• **Brief**:
Please give back every entry in full, word for word, but none of the pictures.

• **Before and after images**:
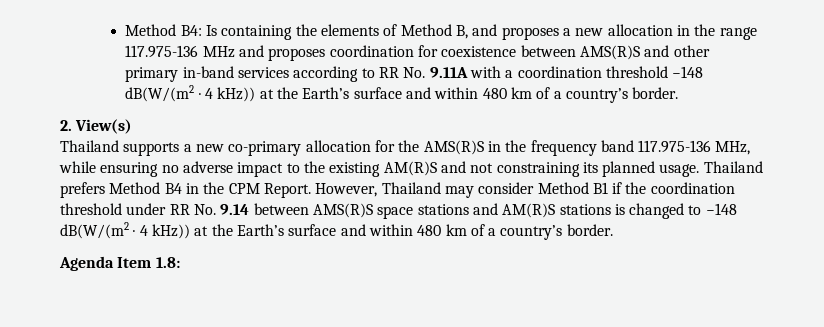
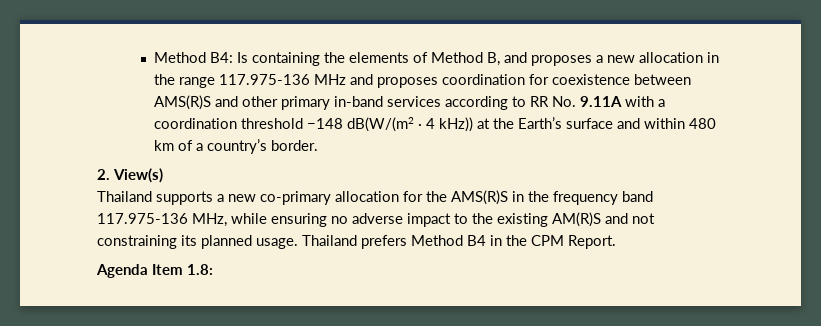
- However, Thailand may consider Method B1 if the coordination threshold under RR No. 9.14 between AMS(R)S space stations and AM(R)S stations is changed to −148 dB(W/(m2 · 4 kHz)) at the Earth’s surface and within 480 km of a country’s border.

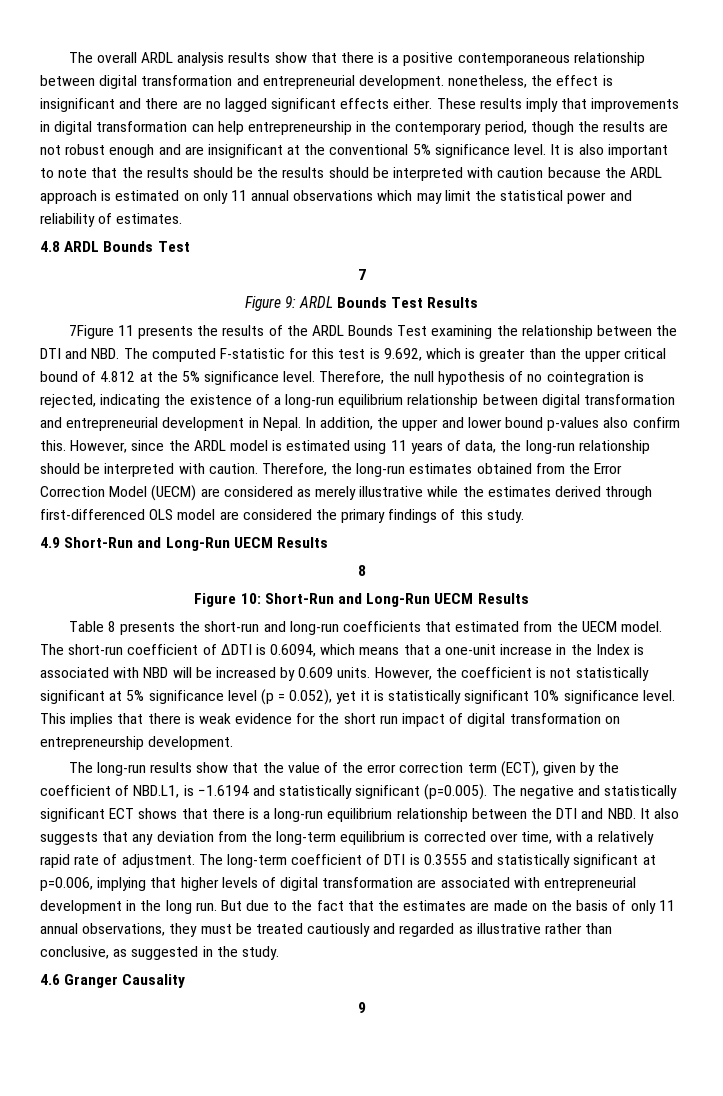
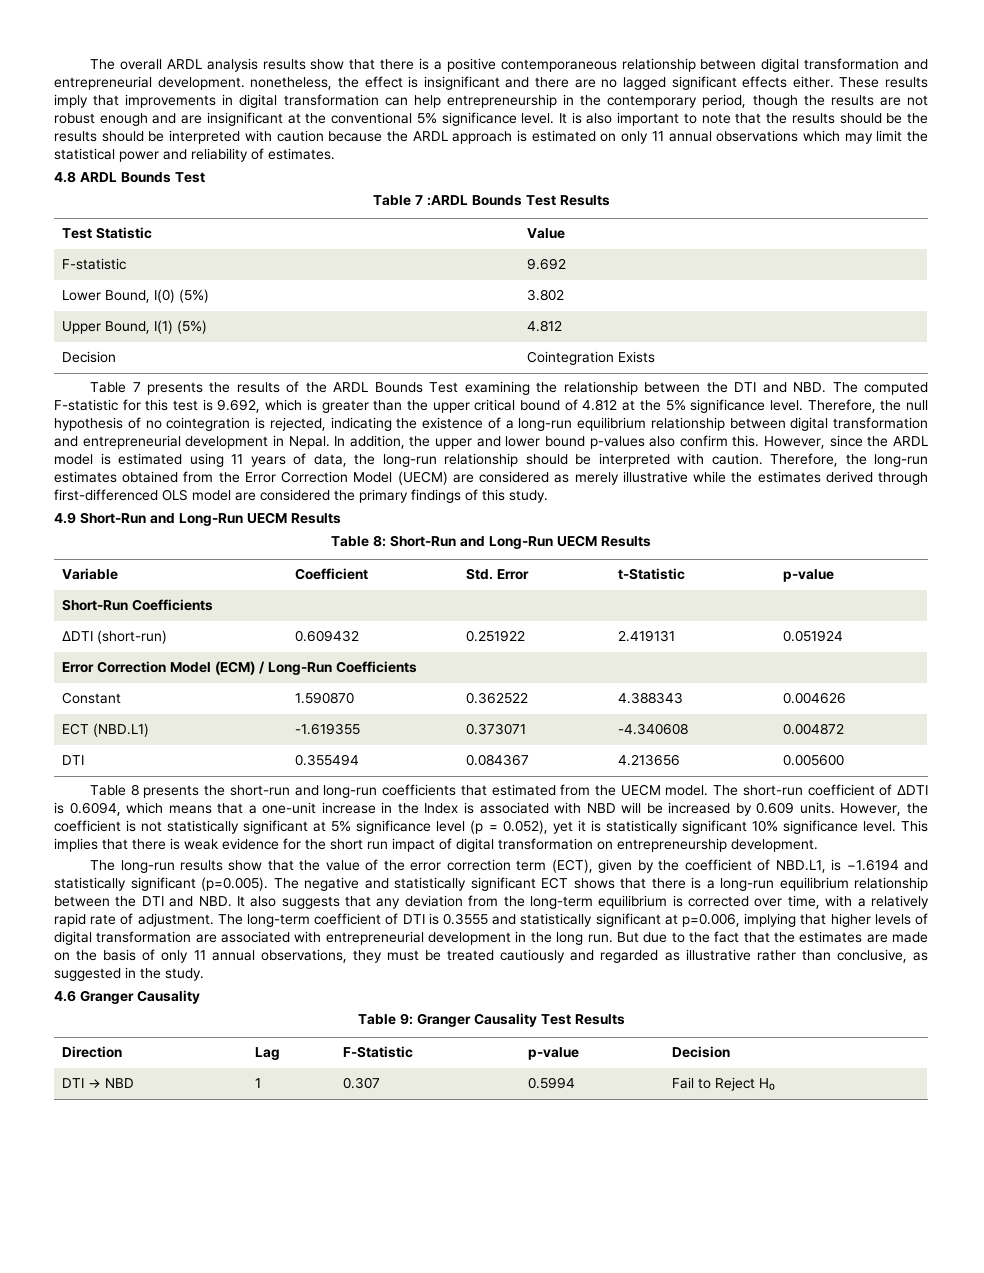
- 7
- Figure 9: ARDL Bounds Test Results
+ Table 7 :ARDL Bounds Test Results
- 7Figure 11 presents the results of the ARDL Bounds Test examining the relationship between the DTI and NBD. The computed F-statistic for this test is 9.692, which is greater than the upper critical bound of 4.812 at the 5% significance level.
+ Test Statistic | Value
+ F-statistic | 9.692
+ Lower Bound, I(0) (5%) | 3.802
+ Upper Bound, I(1) (5%) | 4.812
+ Decision | Cointegration Exists
+ Table 7 presents the results of the ARDL Bounds Test examining the relationship between the DTI and NBD. The computed F-statistic for this test is 9.692, which is greater than the upper critical bound of 4.812 at the 5% significance level.
  4.9 Short-Run and Long-Run UECM Results
- 8
- Figure 10: Short-Run and Long-Run UECM Results
+ Table 8: Short-Run and Long-Run UECM Results
+ Variable | Coefficient | Std. Error | t-Statistic | p-value
+ Short-Run Coefficients
+ ΔDTI (short-run) | 0.609432 | 0.251922 | 2.419131 | 0.051924
+ Error Correction Model (ECM) / Long-Run Coefficients
+ Constant | 1.590870 | 0.362522 | 4.388343 | 0.004626
+ ECT (NBD.L1) | -1.619355 | 0.373071 | -4.340608 | 0.004872
+ DTI | 0.355494 | 0.084367 | 4.213656 | 0.005600
- 9
+ Table 9: Granger Causality Test Results
+ Direction | Lag | F-Statistic | p-value | Decision
+ DTI → NBD | 1 | 0.307 | 0.5994 | Fail to Reject H₀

• **Answer area**:
- However, Thailand may consider Method B1 if the coordination threshold under RR No. 9.14 between AMS(R)S space stations and AM(R)S stations is changed to −148 dB(W/(m2 · 4 kHz)) at the Earth’s surface and within 480 km of a country’s border.

- 7
- Figure 9: ARDL Bounds Test Results
+ Table 7 :ARDL Bounds Test Results
- 7Figure 11 presents the results of the ARDL Bounds Test examining the relationship between the DTI and NBD. The computed F-statistic for this test is 9.692, which is greater than the upper critical bound of 4.812 at the 5% significance level.
+ Test Statistic | Value
+ F-statistic | 9.692
+ Lower Bound, I(0) (5%) | 3.802
+ Upper Bound, I(1) (5%) | 4.812
+ Decision | Cointegration Exists
+ Table 7 presents the results of the ARDL Bounds Test examining the relationship between the DTI and NBD. The computed F-statistic for this test is 9.692, which is greater than the upper critical bound of 4.812 at the 5% significance level.
  4.9 Short-Run and Long-Run UECM Results
- 8
- Figure 10: Short-Run and Long-Run UECM Results
+ Table 8: Short-Run and Long-Run UECM Results
+ Variable | Coefficient | Std. Error | t-Statistic | p-value
+ Short-Run Coefficients
+ ΔDTI (short-run) | 0.609432 | 0.251922 | 2.419131 | 0.051924
+ Error Correction Model (ECM) / Long-Run Coefficients
+ Constant | 1.590870 | 0.362522 | 4.388343 | 0.004626
+ ECT (NBD.L1) | -1.619355 | 0.373071 | -4.340608 | 0.004872
+ DTI | 0.355494 | 0.084367 | 4.213656 | 0.005600
- 9
+ Table 9: Granger Causality Test Results
+ Direction | Lag | F-Statistic | p-value | Decision
+ DTI → NBD | 1 | 0.307 | 0.5994 | Fail to Reject H₀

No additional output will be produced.